It has long been a "niche" market and the butt of cruel jokes. But the English wine industry is on the verge of a major breakthrough as a result of unprecedented "perfect growing conditions" throughout the season, which is likely to make 2009 a vintage year.
English sparkling wines in particular have been the biggest success story, producers and retailers say, enjoying record sales as their appeal has grown on the back of the recession. Waitrose – the largest retailer of English wines, with a 55% share of the market – last week reported a 163% year-on-year rise in sales of locally stocked English sparkling wines and a 97% rise in sales of nationally produced wine. It has also seen a 50% rise in sales of still wines.
Some of the former are now world class, regularly scoring above top champagnes in blind tastings, and likely to be best-sellers for Christmas.

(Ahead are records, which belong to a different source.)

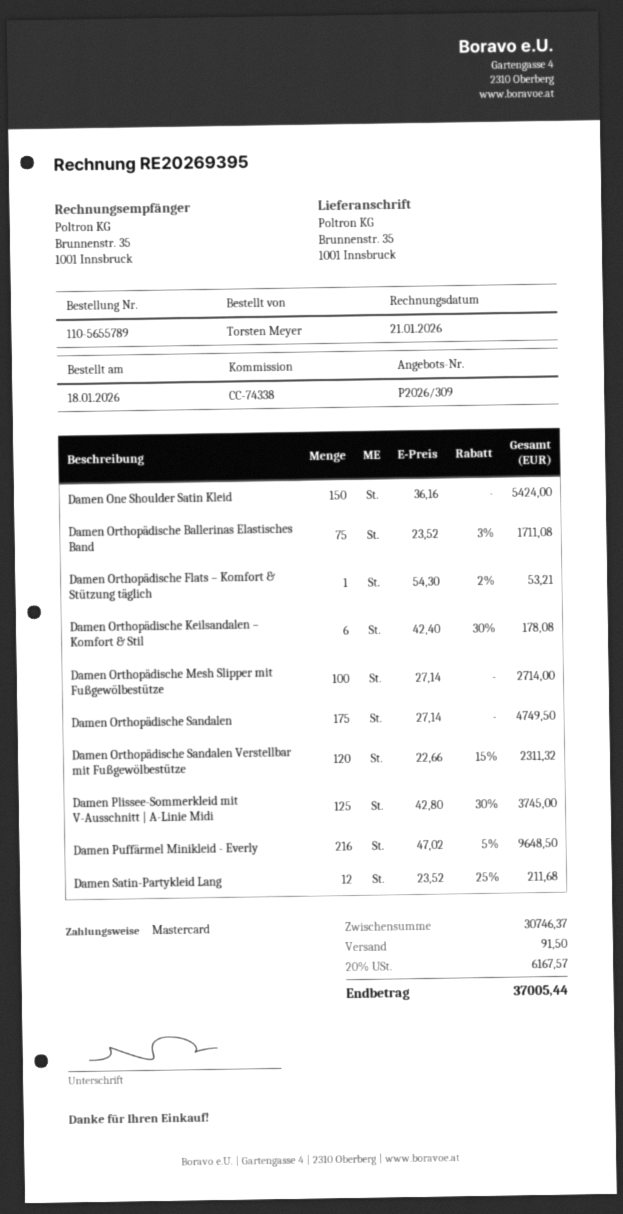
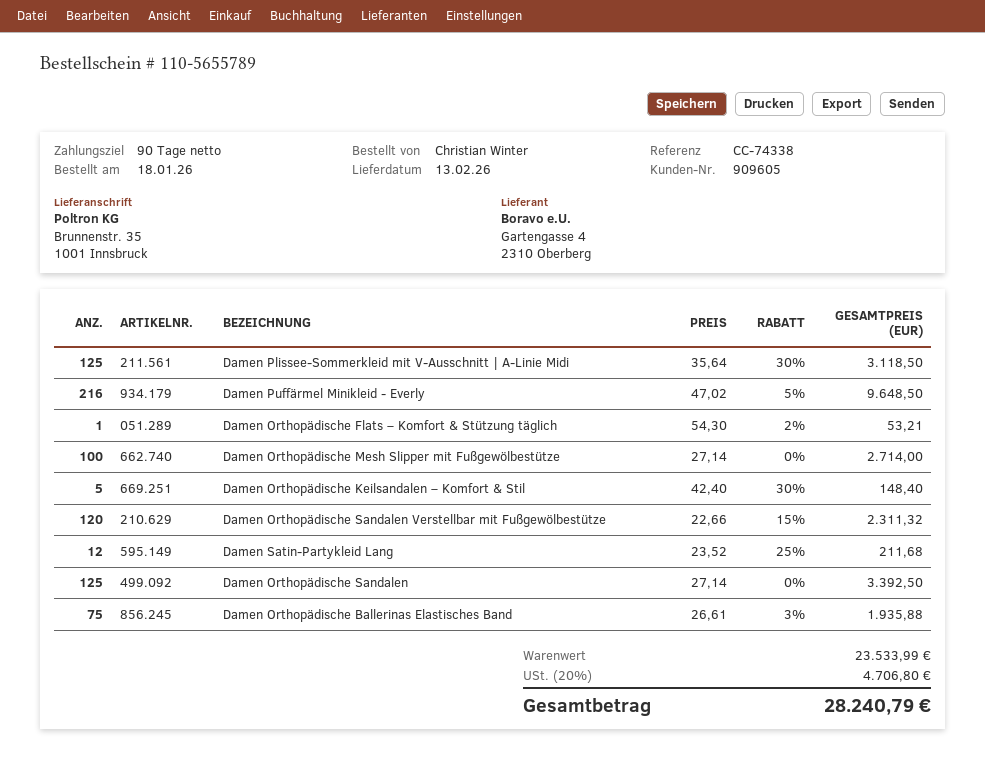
ordered by: Torsten Meyer -> Christian Winter
Damen One Shoulder Satin Kleid: 150 x 36.16 = 5424.00 -> none
Damen Orthopädische Ballerinas Elastisches Band: 75 x 23.52 - 3% = 1711.08 -> 75 x 26.61 - 3% = 1935.88
Damen Orthopädische Keilsandalen – Komfort & Stil: 6 x 42.40 - 30% = 178.08 -> 5 x 42.40 - 30% = 148.40
Damen Orthopädische Sandalen: 175 x 27.14 = 4749.50 -> 125 x 27.14 = 3392.50
Damen Plissee-Sommerkleid mit V-Ausschnitt | A-Linie Midi: 125 x 42.80 - 30% = 3745.00 -> 125 x 35.64 - 30% = 3118.50
subtotal: 30746.37 -> 23533.99
shipping: 91.50 -> none
tax: 20% = 6167.57 -> 20% = 4706.80
total: 37005.44 -> 28240.79

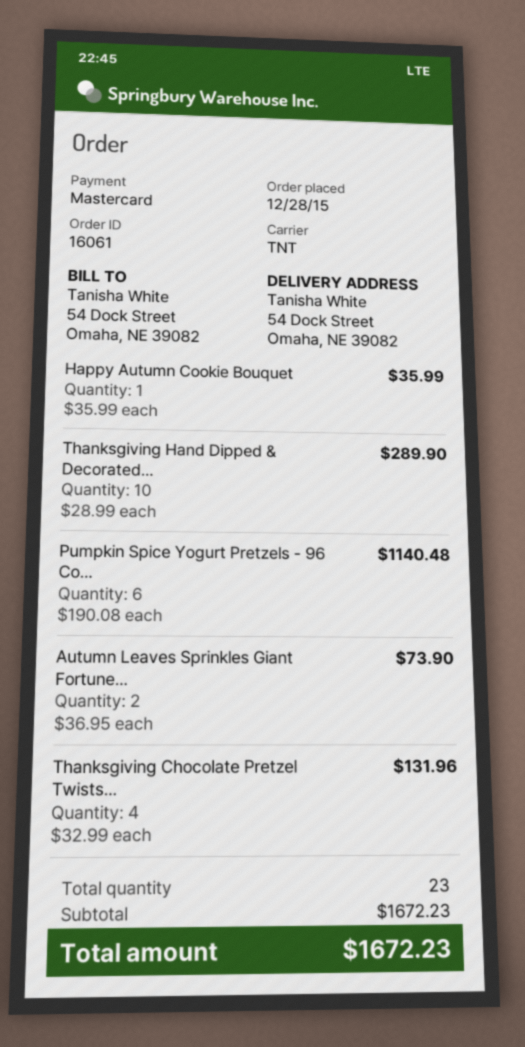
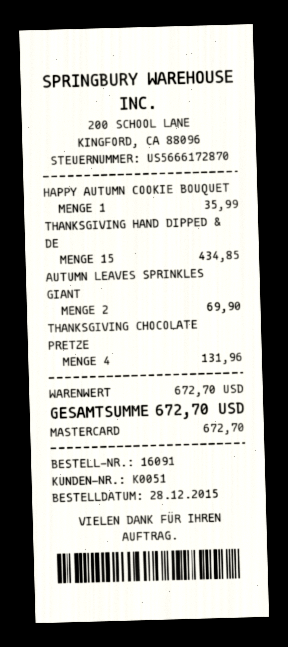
order number: 16061 -> 16091
Thanksgiving Hand Dipped & Decorated...: 10 for 289.90 -> 15 for 434.85
Pumpkin Spice Yogurt Pretzels - 96 Co...: 6 for 1140.48 -> none
Autumn Leaves Sprinkles Giant Fortune...: 2 for 73.90 -> 2 for 69.90
subtotal: 1672.23 -> 672.70
total: 1672.23 -> 672.70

At Denbies in Surrey – the largest single estate vineyard in the UK – harvesting of its 300,000 vines was completed at the end of October. The grapes have been pressed and are now fermenting in huge tanks, in preparation for bottling. Still wines will be bottled next year while sparkling wines will be bottled in four or five years time. Chris White, general manager of Denbies said: "This is an incredibly exciting time. Twenty to 30 years ago people didn't want to drink English wine because it was seen as rubbish and it was very difficult to sell. Now our biggest problem is producing enough of it."
Denbies' vineyards are on the North Downs – just outside Dorking - on land which has the same soil-chalk structure as the Champagne region of northern France.
White said that the warming climate and a critical mass of experience had all helped the industry drive up standards and improve quality. This year's good spring and warm, dry late summer and early autumn means the finest wine produced in the UK is likely to be arriving on supermarket shelves and dining tables next year
Overall production is still tiny compared with other countries. UK production is currently around 2m bottles, varying significantly depending on the vintage conditions, but less than 0.05% of the amount produced in France (6.9bn bottles).
The popularity of English wine has also soared on the back of environmental concerns, White explains: "People are drinking it because they are concerned about the carbon footprint. It is also lower in alcohol than many other wines – typically with an ABV [alcohol by volume] of 11.5%. And English sparkling wines are a top quality, affordable alternative to champagne."
Its Surrey Gold brand is now the best-selling English still wine. Denbies supplies wines direct to the House of Commons dining rooms and to government departments, and hopes its products will help to trumpet the best of British in the catering contracts for the Olympic Games in 2012.
Ken Mackay, wine buyer with Waitrose, said: "English wines are no longer a joke. The 160% increase in the sales of locally stocked sparkling wines is phenomenal. There is still an issue around price, as it cannot be produced that cheaply, but the quality has never been better."
The retailer's policy is to supply wines in-store from local vineyards as part of its local produce drive. This year the company also took the unusual step of planting 5 hectares (12.5 acres) of champagne grapes on its 2,000 hectare farm in Hampshire.
Julia Trustram Eve of the English Wine Producers trade body, said: "We're not calling 2009 a bumper year in terms of volume, but it will definitely be a vintage year in terms of quality; 2007 and 2008 were a wash-out in terms of the weather."
Sue Daniels, wine specialist at M&S, which stocks a small range of English wines, said: "I was visiting Chapel Down winery [part of the English Wines Group] just a few weeks ago tasting the quality of the fermenting wines, which were all looking to be excellent. The winery was delighted with the near perfect, vintage conditions."